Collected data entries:
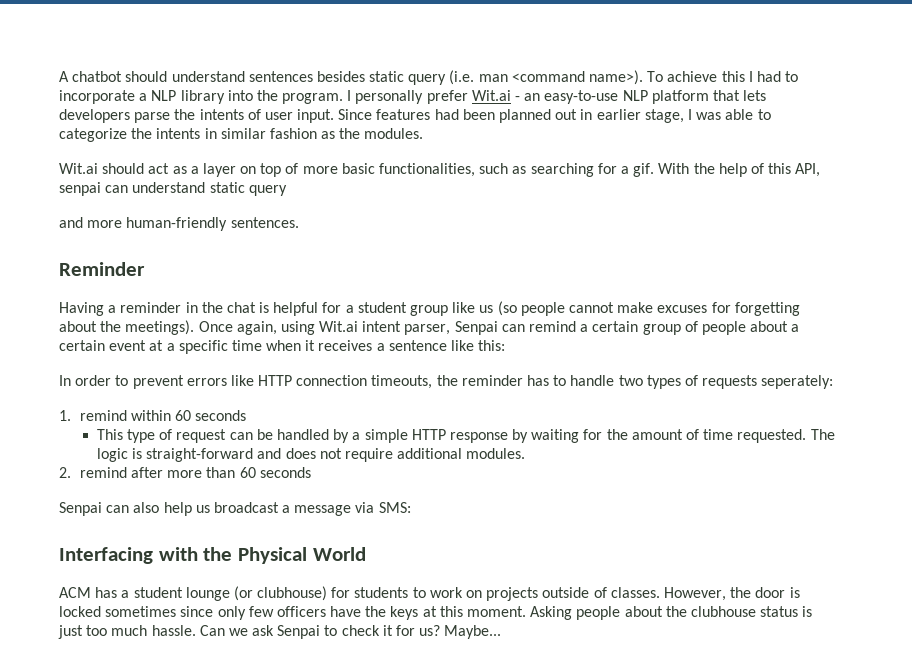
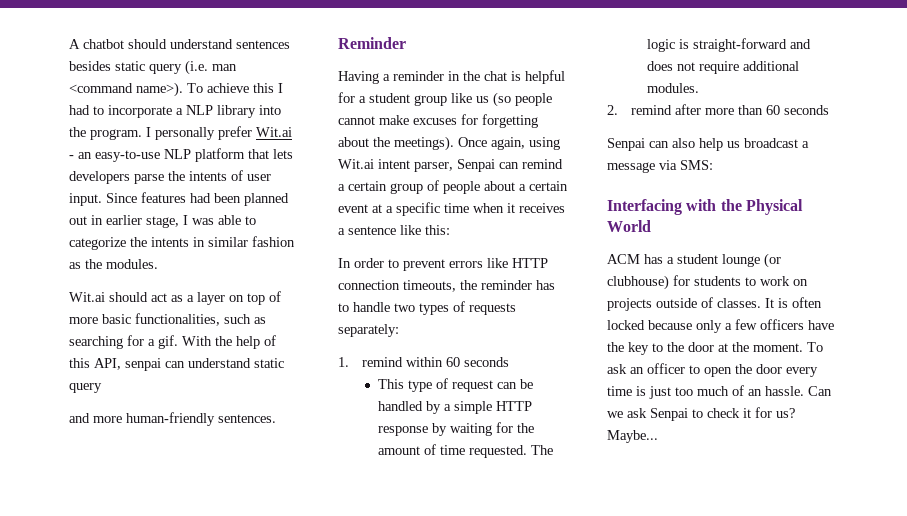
[761,375,834,389] seperately: -> [338,324,399,337] separately:
[663,587,800,601] [59,606,799,620] However, the door is locked sometimes since only few officers have the keys at this moment. Asking people about the clubhouse status -> [765,297,822,308] [607,319,834,333] [607,342,823,355] [607,363,818,377] [607,386,632,396] It is often locked because only a few officers have the key to the door at the moment. To ask an officer to open the door every time
(148, 630) none -> [732,385,762,396] of an

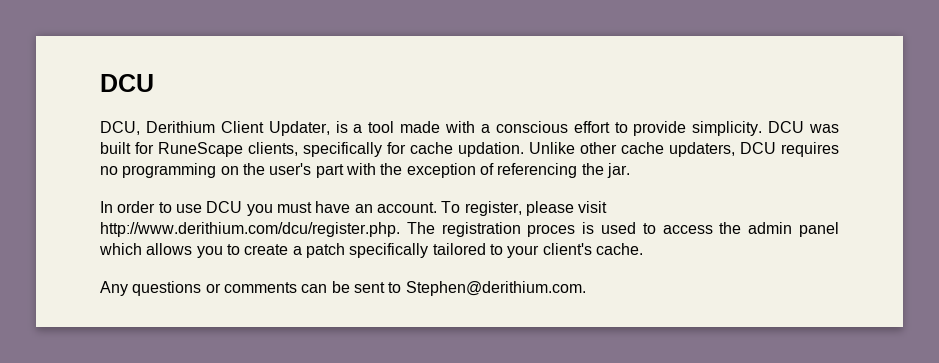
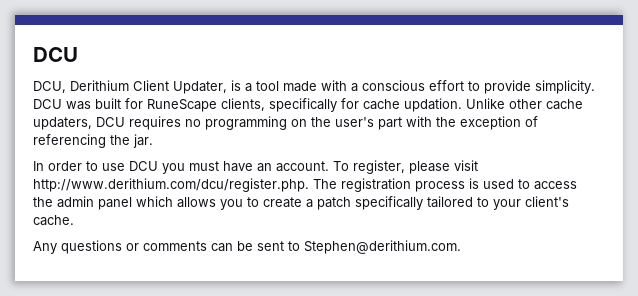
[527,224,576,237] proces -> [415,181,465,192] process

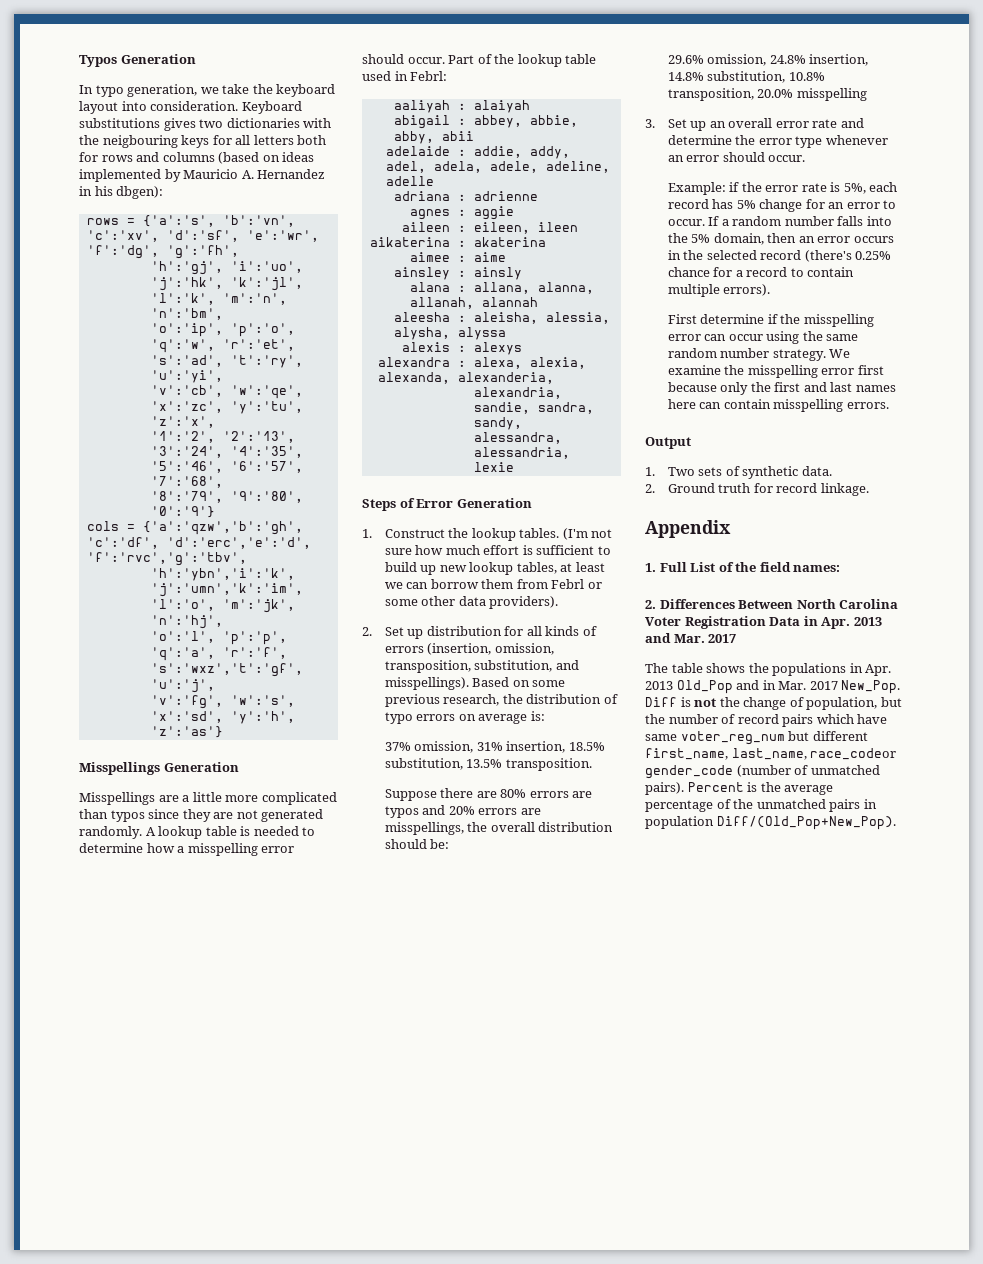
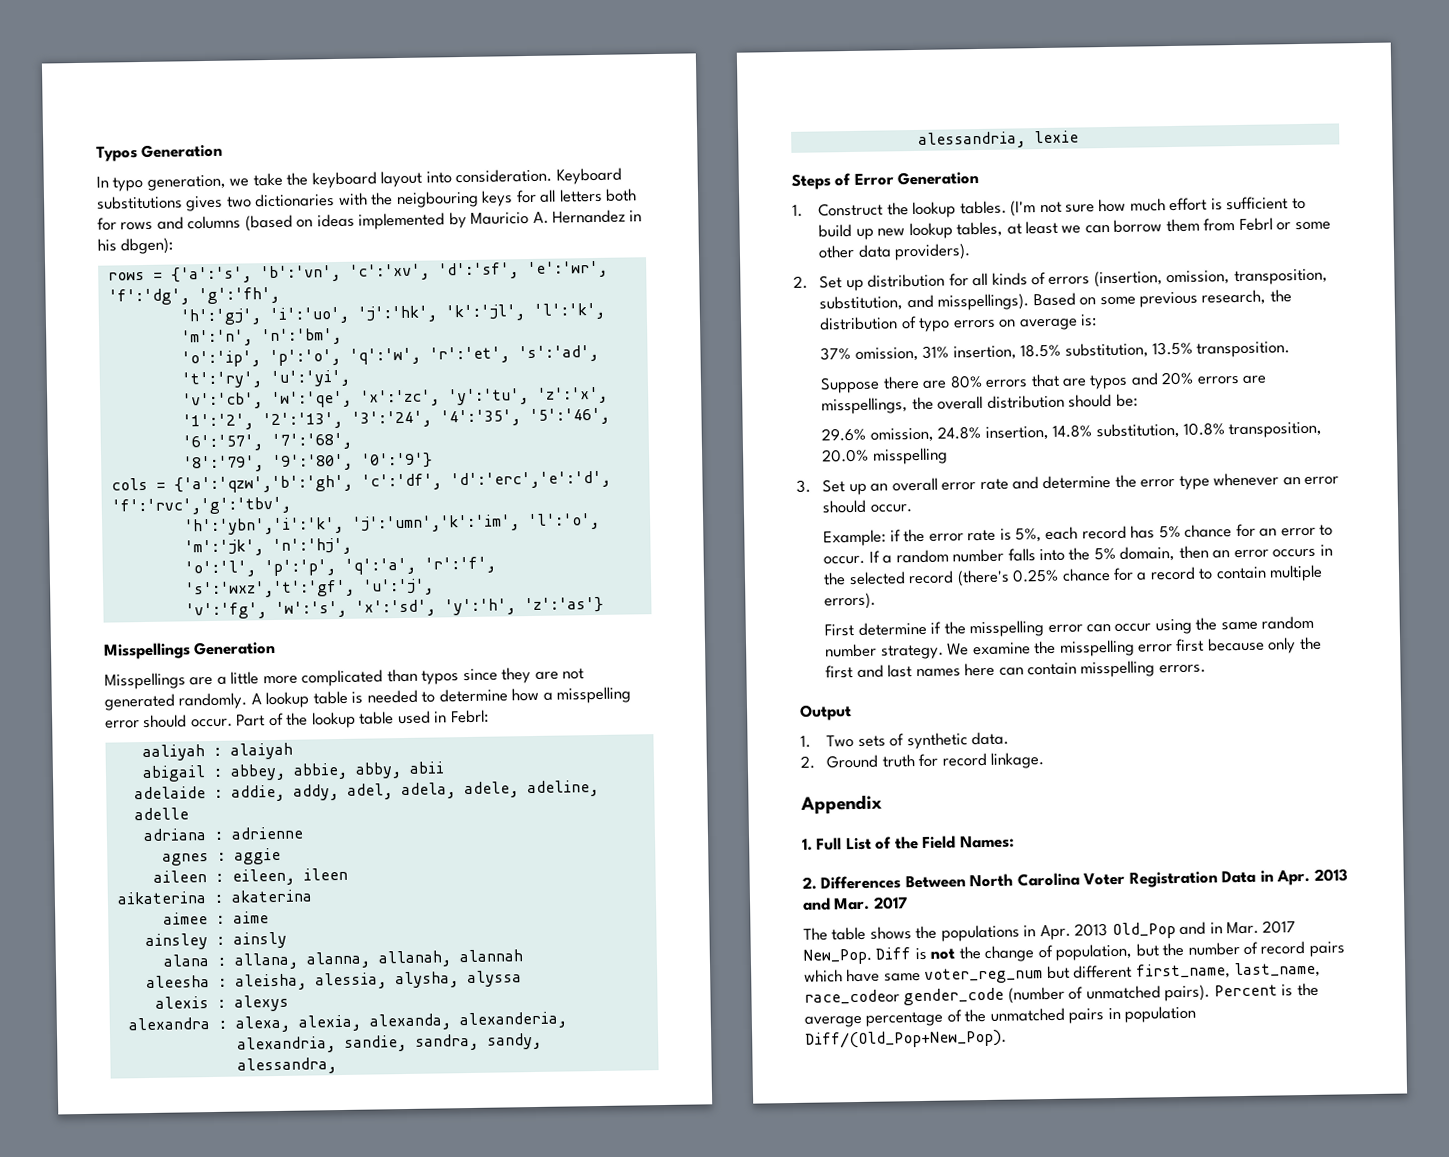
(569, 794) none -> [1030,373,1060,388] that
[759,199,803,212] change -> [1184,524,1233,538] chance
[759,562,841,572] field names: -> [922,835,1015,849] Field Names:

→ WHAT IS REQUIRED: Write the number of data lines with "none", nothing else.

→ TASK RESULT: 2